Hi all.
I have a really really weird problem that I've been working on for days.
The problem manifested as users cannot connect to our web servers via SSH when they're using our wireless network. Here's where it gets weird:
- Clients from anywhere other than the wireless subnet
can connect fine
- Wireless clients
can connect to ssh servers on subnets other than the one our web servers are on (both onsite and offsite)
- I
can run
nc -l 22 on one of the web servers and transfer big files from a wireless client with
cat bigfile | nc webserver 22.
- If I run telnetd on port 22 one of our web servers, I
cannot connect. It fails in a very similar way to ssh
-
Update (Three days later) I can recreate the problem in netcat by typing into the client and server alternately. If I just send one-way in netcat, the problem never comes up.
- The TCP handshake succeeds, then packets stop arriving and the client starts resending packets. The server seems to be waiting.
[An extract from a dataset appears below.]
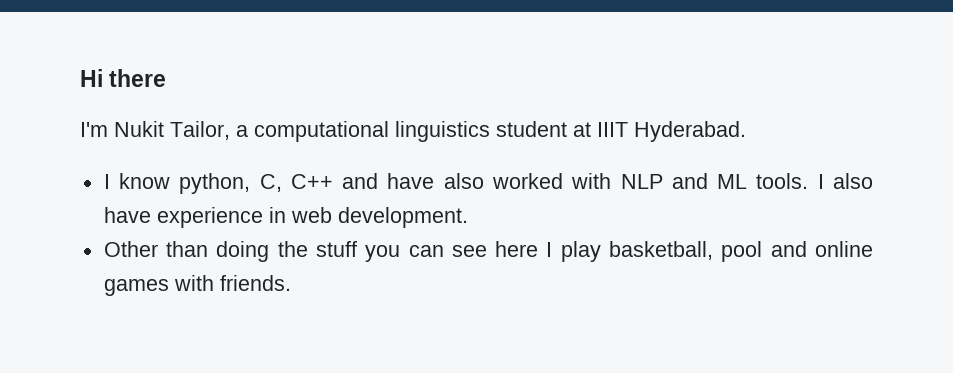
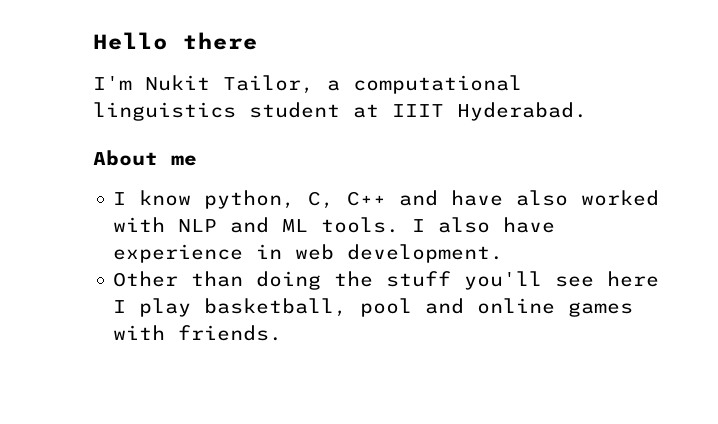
- Hi there
+ Hello there
+ About me
- Other than doing the stuff you can see here I play basketball, pool and online games with friends.
+ Other than doing the stuff you'll see here I play basketball, pool and online games with friends.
- When I kill the ssh or sshd process, a bunch of tcp packets start flowing. If I kill the client, the server will actually show a completed key exchange (ssh obviously). Said another way, the connection stalls, I kill the client, the connection continues a bit with the client dead and then closes.
- Googling around I found lots of folks who recommended fiddling with MTU and some IP /proc variables, but that did not help. The problem is too consistent to be that anyway. And I can nc big files (10Mb) with no problem. (md5 checked)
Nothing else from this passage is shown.